* BRIEF *
The entries below are to be copied exactly, with every picture left out.

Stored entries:
----
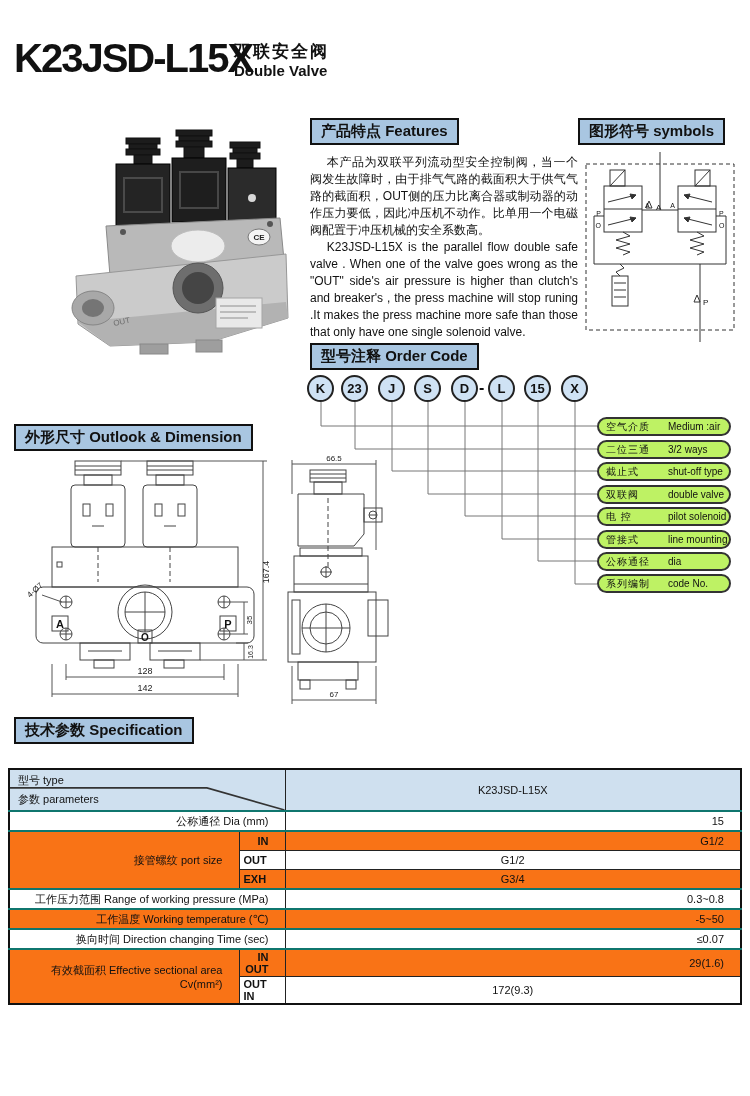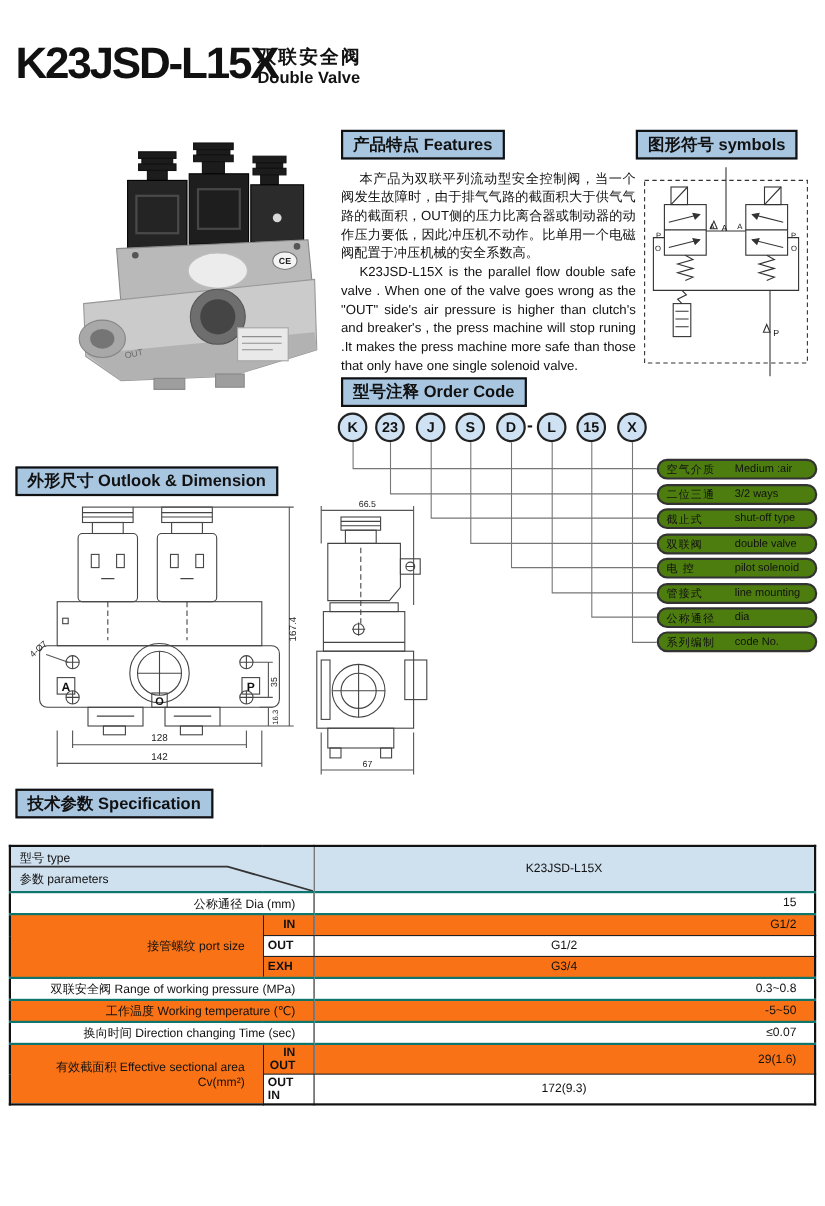--- a/index.html
+++ b/index.html
@@ -34,22 +34,22 @@
   .wires-svg{position:absolute;left:295px;top:398px;}
   svg text{font-family:"Liberation Sans","DejaVu Sans",sans-serif;}
 
   
   .oc{position:absolute;top:375px;width:27px;height:27px;border-radius:50%;background:#cfe2f4;
       border:2px solid #222;box-sizing:border-box;display:flex;align-items:center;justify-content:center;
       font-weight:bold;font-size:13px;}
   .oc-sep{position:absolute;left:479px;top:379px;font-weight:bold;font-size:16px;}
 
   
-  .pill{position:absolute;left:597px;width:146px;height:19px;border:2px solid #333;border-radius:10px;
-        background:#4d7c0f;box-sizing:border-box;display:flex;align-items:center;padding:0 7px;
+  .pill{position:absolute;left:597px;width:134px;height:19px;border:2px solid #333;border-radius:10px;
+        background:#bef264;box-sizing:border-box;display:flex;align-items:center;padding:0 7px;
         font-size:10px;white-space:nowrap;}
   .pill .cn{width:62px;flex:none;letter-spacing:1px;}
   .pill .en{flex:1;}
 
   
   .spec-table{position:absolute;left:8px;top:768px;width:734px;border-collapse:collapse;
               font-size:11px;table-layout:fixed;border:2px solid #111;}
   .spec-table td{border:1px solid #222;padding:1px 16px;height:16px;overflow:hidden;}
   .spec-table tr.group td{border-top:2px solid #0f766e;text-align:right;}
   .spec-table .lab{text-align:left;}
@@ -421,21 +421,21 @@
     </tr>
     <tr>
       <td class="sub">OUT</td>
       <td class="val">G1/2</td>
     </tr>
     <tr>
       <td class="sub g">EXH</td>
       <td class="val g">G3/4</td>
     </tr>
     <tr class="group">
-      <td colspan="2" class="lab">双联安全阀 Range of working pressure (MPa)</td>
+      <td colspan="2" class="lab">工作压力范围 Range of working pressure (MPa)</td>
       <td class="val">0.3~0.8</td>
     </tr>
     <tr class="group">
       <td colspan="2" class="lab g">工作温度 Working temperature (℃)</td>
       <td class="val g">-5~50</td>
     </tr>
     <tr class="group">
       <td colspan="2" class="lab">换向时间 Direction  changing Time (sec)</td>
       <td class="val">≤0.07</td>
     </tr>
----
* SOLUTION TO THIS PROBLEM *
--- a/index.html
+++ b/index.html
@@ -34,22 +34,22 @@
   .wires-svg{position:absolute;left:295px;top:398px;}
   svg text{font-family:"Liberation Sans","DejaVu Sans",sans-serif;}
 
   
   .oc{position:absolute;top:375px;width:27px;height:27px;border-radius:50%;background:#cfe2f4;
       border:2px solid #222;box-sizing:border-box;display:flex;align-items:center;justify-content:center;
       font-weight:bold;font-size:13px;}
   .oc-sep{position:absolute;left:479px;top:379px;font-weight:bold;font-size:16px;}
 
   
-  .pill{position:absolute;left:597px;width:146px;height:19px;border:2px solid #333;border-radius:10px;
-        background:#4d7c0f;box-sizing:border-box;display:flex;align-items:center;padding:0 7px;
+  .pill{position:absolute;left:597px;width:134px;height:19px;border:2px solid #333;border-radius:10px;
+        background:#bef264;box-sizing:border-box;display:flex;align-items:center;padding:0 7px;
         font-size:10px;white-space:nowrap;}
   .pill .cn{width:62px;flex:none;letter-spacing:1px;}
   .pill .en{flex:1;}
 
   
   .spec-table{position:absolute;left:8px;top:768px;width:734px;border-collapse:collapse;
               font-size:11px;table-layout:fixed;border:2px solid #111;}
   .spec-table td{border:1px solid #222;padding:1px 16px;height:16px;overflow:hidden;}
   .spec-table tr.group td{border-top:2px solid #0f766e;text-align:right;}
   .spec-table .lab{text-align:left;}
@@ -421,21 +421,21 @@
     </tr>
     <tr>
       <td class="sub">OUT</td>
       <td class="val">G1/2</td>
     </tr>
     <tr>
       <td class="sub g">EXH</td>
       <td class="val g">G3/4</td>
     </tr>
     <tr class="group">
-      <td colspan="2" class="lab">双联安全阀 Range of working pressure (MPa)</td>
+      <td colspan="2" class="lab">工作压力范围 Range of working pressure (MPa)</td>
       <td class="val">0.3~0.8</td>
     </tr>
     <tr class="group">
       <td colspan="2" class="lab g">工作温度 Working temperature (℃)</td>
       <td class="val g">-5~50</td>
     </tr>
     <tr class="group">
       <td colspan="2" class="lab">换向时间 Direction  changing Time (sec)</td>
       <td class="val">≤0.07</td>
     </tr>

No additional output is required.